The Associated Press reporting from Seattle yesterday said another US senator has joined the call for an immediate investigation by the US government of reports that certain employers have been demanding job applicants to reveal their social media usernames and passwords as part of job application requirements.
AP said Democratic Senator Chuck Schumer of New York has joined fellow Democrat Sen. Richard Blumenthal of Connecticut in asking Atty. General Eric Holder to find out whether the password issue violated federal law.
The two senators told news media that they are also asking the US Equal Employment Opportunity Commission to launch an investigation.
Late last week, Sen. Blumenthal said he was readying a bill that proposes to penalize violators of what he said was invasion of privacy by job interviewers, who insist that applicants surrender personal information to prospective employers, including their Facebook and Twitter passwords, for instance.
Facebook executives have told media following the flood of complaints over the issue that the company is keeping to its long-standing policy of not allowing the sharing of passwords, threatening legal action against violators.
An increasing number of job applicants told media that they withdrew their job applications, rather than reveal their social networking passwords, believing the practice was an invasion of privacy.

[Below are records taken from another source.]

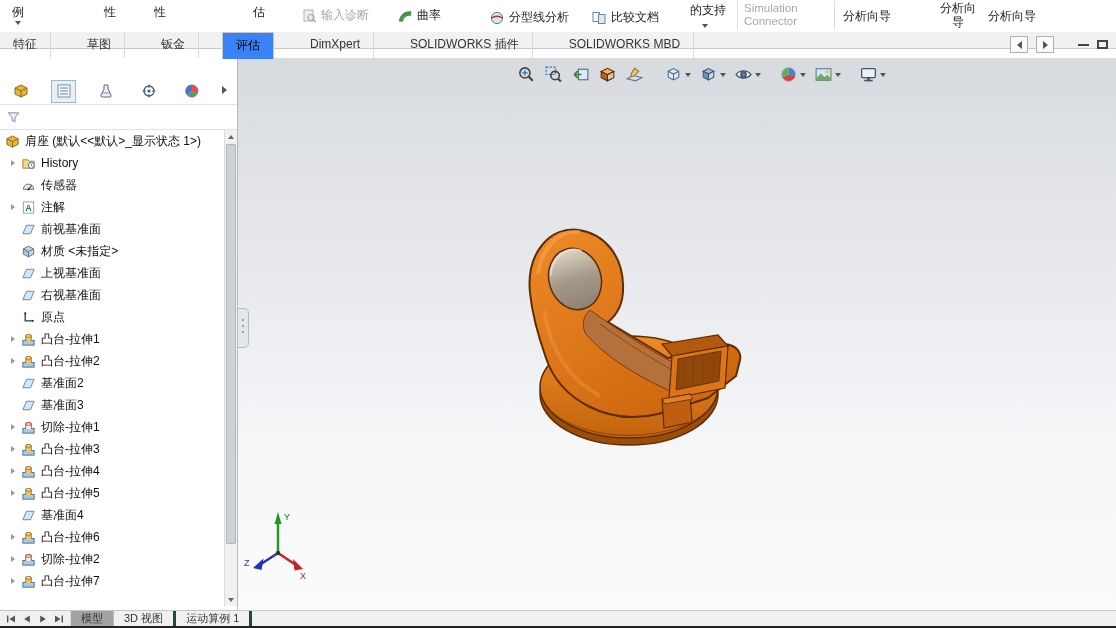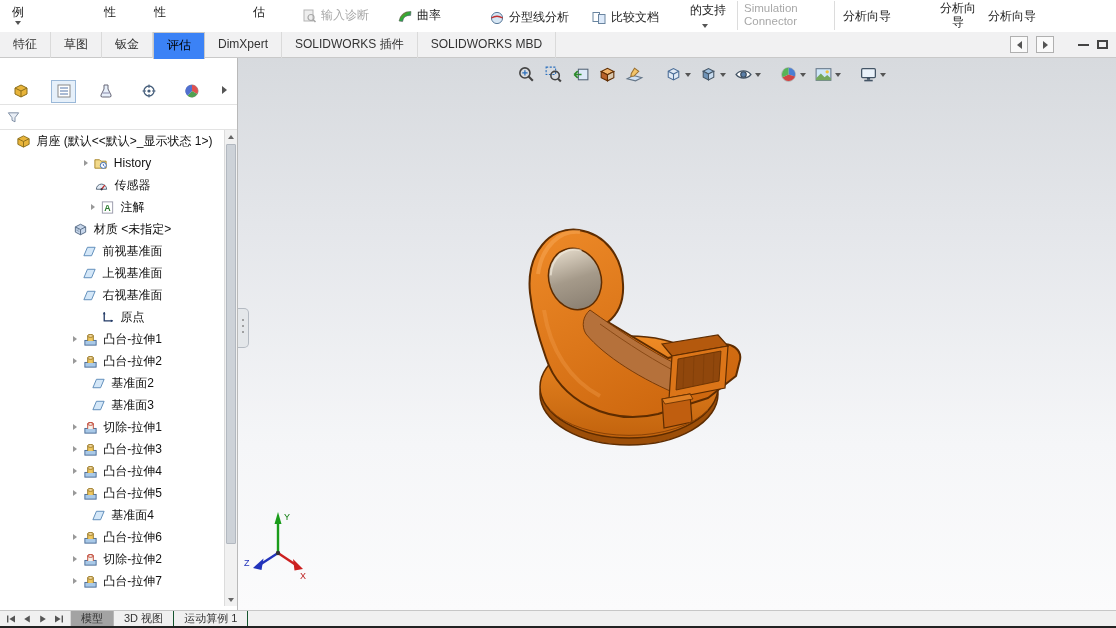--- a/index.html
+++ b/index.html
@@ -9,42 +9,42 @@
   
   .ribbon { position: absolute; top: 0; left: 0; width: 100%; height: 32px; background: #ffffff; }
   .rb { position: absolute; display: flex; align-items: center; gap: 4px; white-space: nowrap; font-size: 12px; }
   .rb-disabled { color: #a8a8a8; }
   .rb-sep { position: absolute; top: 1px; height: 29px; width: 1px; background: #dcdcdc; }
   .caret { width: 0; height: 0; border-left: 3.5px solid transparent; border-right: 3.5px solid transparent; border-top: 4px solid #555; display: inline-block; }
   .rb-caret { position: absolute; }
   .wrap2 { white-space: normal; align-items: flex-end; }
 
   
-  .tabstrip { position: absolute; top: 32px; left: 0; width: 100%; height: 26px; background: #f1f1f2; border-bottom: 1px solid #c9c9c9; display: flex; align-items: flex-start; overflow: visible; }
+  .tabstrip { position: absolute; top: 32px; left: 0; width: 100%; height: 17px; background: #f1f1f2; border-bottom: 1px solid #c9c9c9; display: flex; align-items: flex-start; overflow: visible; gap: 23px; }
   .ctab { padding: 0 13px; height: 26px; line-height: 25px; font-size: 12px; color: #333; border-right: 1px solid #dadada; }
   .ctab.active { height: 27px; background: #3b82f6; color: #000; border: 1px solid #c9c9c9; border-bottom: none; position: relative; z-index: 2; }
   .win-controls { position: absolute; right: 8px; top: 4px; display: flex; align-items: center; gap: 8px; }
   .wc-btn { width: 18px; height: 17px; border: 1px solid #b0b0b0; background: #fafafa; display: flex; align-items: center; justify-content: center; }
   .tri-left-lg { width:0;height:0;border-top:4px solid transparent;border-bottom:4px solid transparent;border-right:5px solid #555; }
   .tri-right-lg { width:0;height:0;border-top:4px solid transparent;border-bottom:4px solid transparent;border-left:5px solid #555; }
   .wc-min { width: 11px; height: 2px; background: #444; margin-left: 16px; }
   .wc-box { width: 11px; height: 9px; border: 2px solid #444; }
 
   
   .leftpanel { position: absolute; left: 0; top: 58px; width: 238px; height: 552px; background: #fff; border-right: 1px solid #b9b9b9; overflow: hidden; }
   .panel-tabs { position: absolute; top: 20px; left: 0; right: 24px; height: 26px; display: flex; justify-content: space-around; align-items: center; }
   .ptab { width: 25px; height: 23px; display: flex; align-items: center; justify-content: center; border: 1px solid transparent; }
   .ptab.selected { border-color: #9ab8d8; background: #e6f0fa; }
   .picon { width: 16px; height: 16px; display: inline-flex; align-items: center; justify-content: center; }
   .panel-expand { position: absolute; top: 24px; right: 5px; width: 16px; height: 16px; display: flex; align-items: center; justify-content: center; }
   .sep-h { position: absolute; left: 0; right: 0; height: 1px; background: #e3e3e3; }
   .filter-row { position: absolute; top: 48px; left: 5px; height: 22px; display: flex; align-items: center; }
 
   .tree { position: absolute; top: 72px; left: 0; right: 13px; bottom: 0; overflow: hidden; }
-  .trow { display: flex; align-items: center; height: 22px; padding-left: 6px; white-space: nowrap; justify-content: center; }
+  .trow { display: flex; align-items: center; height: 22px; padding-left: 6px; white-space: nowrap; }
   .trow.root { padding-left: 4px; }
   .arrow { width: 14px; display: inline-flex; justify-content: center; visibility: hidden; flex: none; }
   .trow.has-arrow .arrow { visibility: visible; }
   .tri-right { width:0;height:0;border-top:4px solid transparent;border-bottom:4px solid transparent;border-left:5px solid #555; display:inline-block; }
   .tri-right.small { border-top-width: 3.5px; border-bottom-width: 3.5px; border-left: 4.5px solid #999; }
   .ticon { width: 16px; height: 16px; display: inline-flex; align-items: center; justify-content: center; flex: none; }
   .tlabel { margin-left: 5px; font-size: 12px; color: #111; }
 
   .vscroll { position: absolute; top: 72px; right: 0; bottom: 4px; width: 13px; background: #f1f1f1; border-left: 1px solid #dcdcdc; }
   .sb-btn { position: absolute; left: 0; right: 0; height: 13px; display: flex; align-items: center; justify-content: center; }
@@ -68,21 +68,21 @@
   div.hud-btn:nth-of-type(9) { margin-left: 10px; }
   div.hud-btn:nth-of-type(11) { margin-left: 10px; }
   .model { position: absolute; left: 0; top: 0; }
 
   
   .statusbar { position: absolute; left: 0; bottom: 2px; width: 100%; height: 16px; background: #f0f0f0; border-top: 1px solid #c6c6c6; display: flex; align-items: stretch; }
   .nav-btns { display: flex; align-items: center; padding: 0 3px; border-right: 1px solid #d8d8d8; }
   .nav-btn { width: 16px; height: 14px; display: flex; align-items: center; justify-content: center; }
   .nicon { display: inline-flex; }
   .stabs { display: flex; align-items: stretch; }
-  .stab { padding: 0 10px; display: flex; align-items: center; font-size: 11px; color: #333; border-right: 1px solid #14532d; }
+  .stab { padding: 0 10px; display: flex; align-items: center; font-size: 11px; color: #333; border-right: 3px solid #14532d; }
   .stab.active { background: #a3a3a3; border-right: 1px solid #b8b8b8; }
   .bottom-edge { position: absolute; bottom: 0; left: 0; width: 100%; height: 2px; background: #222; }
 </style>
 </head>
 <body>
 
 <div class="ribbon">
   <div class="rb" style="left:12px;top:4px">
       <span>例</span>
     </div>
@@ -308,37 +308,37 @@
             </svg>
           </span>
           <span class="tlabel">注解</span>
         </div>
         <div class="trow item">
           <span class="arrow">
             <span class="tri-right small"></span>
           </span>
           <span class="ticon">
             <svg width="15" height="15" viewBox="0 0 16 16">
+              <path d="M2 12.5 L5.8 3.5 H14 L10.2 12.5 Z" fill="#CFE4F7" fill-opacity="0.9" stroke="#5B8AB8"></path>
+            </svg>
+          </span>
+          <span class="tlabel">前视基准面</span>
+        </div>
+        <div class="trow item">
+          <span class="arrow">
+            <span class="tri-right small"></span>
+          </span>
+          <span class="ticon">
+            <svg width="15" height="15" viewBox="0 0 16 16">
               <path d="M2.5 5.2 L8 2.4 L13.5 5.2 V10.8 L8 13.6 L2.5 10.8 Z" fill="#C7D6EA" stroke="#566B85"></path>
               <path d="M2.5 5.2 L8 8 L13.5 5.2 M8 8 V13.6" fill="none" stroke="#566B85"></path>
               <path d="M3.6 6.6 L6.8 8.2 M3.6 8.6 L6.8 10.2" stroke="#8096AD" stroke-width="0.9"></path>
             </svg>
           </span>
           <span class="tlabel">材质 &lt;未指定&gt;</span>
-        </div>
-        <div class="trow item">
-          <span class="arrow">
-            <span class="tri-right small"></span>
-          </span>
-          <span class="ticon">
-            <svg width="15" height="15" viewBox="0 0 16 16">
-              <path d="M2 12.5 L5.8 3.5 H14 L10.2 12.5 Z" fill="#CFE4F7" fill-opacity="0.9" stroke="#5B8AB8"></path>
-            </svg>
-          </span>
-          <span class="tlabel">前视基准面</span>
         </div>
         <div class="trow item">
           <span class="arrow">
             <span class="tri-right small"></span>
           </span>
           <span class="ticon">
             <svg width="15" height="15" viewBox="0 0 16 16">
               <path d="M2 12.5 L5.8 3.5 H14 L10.2 12.5 Z" fill="#CFE4F7" fill-opacity="0.9" stroke="#5B8AB8"></path>
             </svg>
           </span>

Legal observers, as quoted, were saying that the practice may indeed have spread through almost all job interview levels, but admitted that the legality of the practice is still unclear.
There were admissions that applicants for sensitive work positions, particularly with the government and security organizations, have not hesitated in providing more details of their personal and private lives, including their social media passwords in efforts to land desired, high-paying jobs.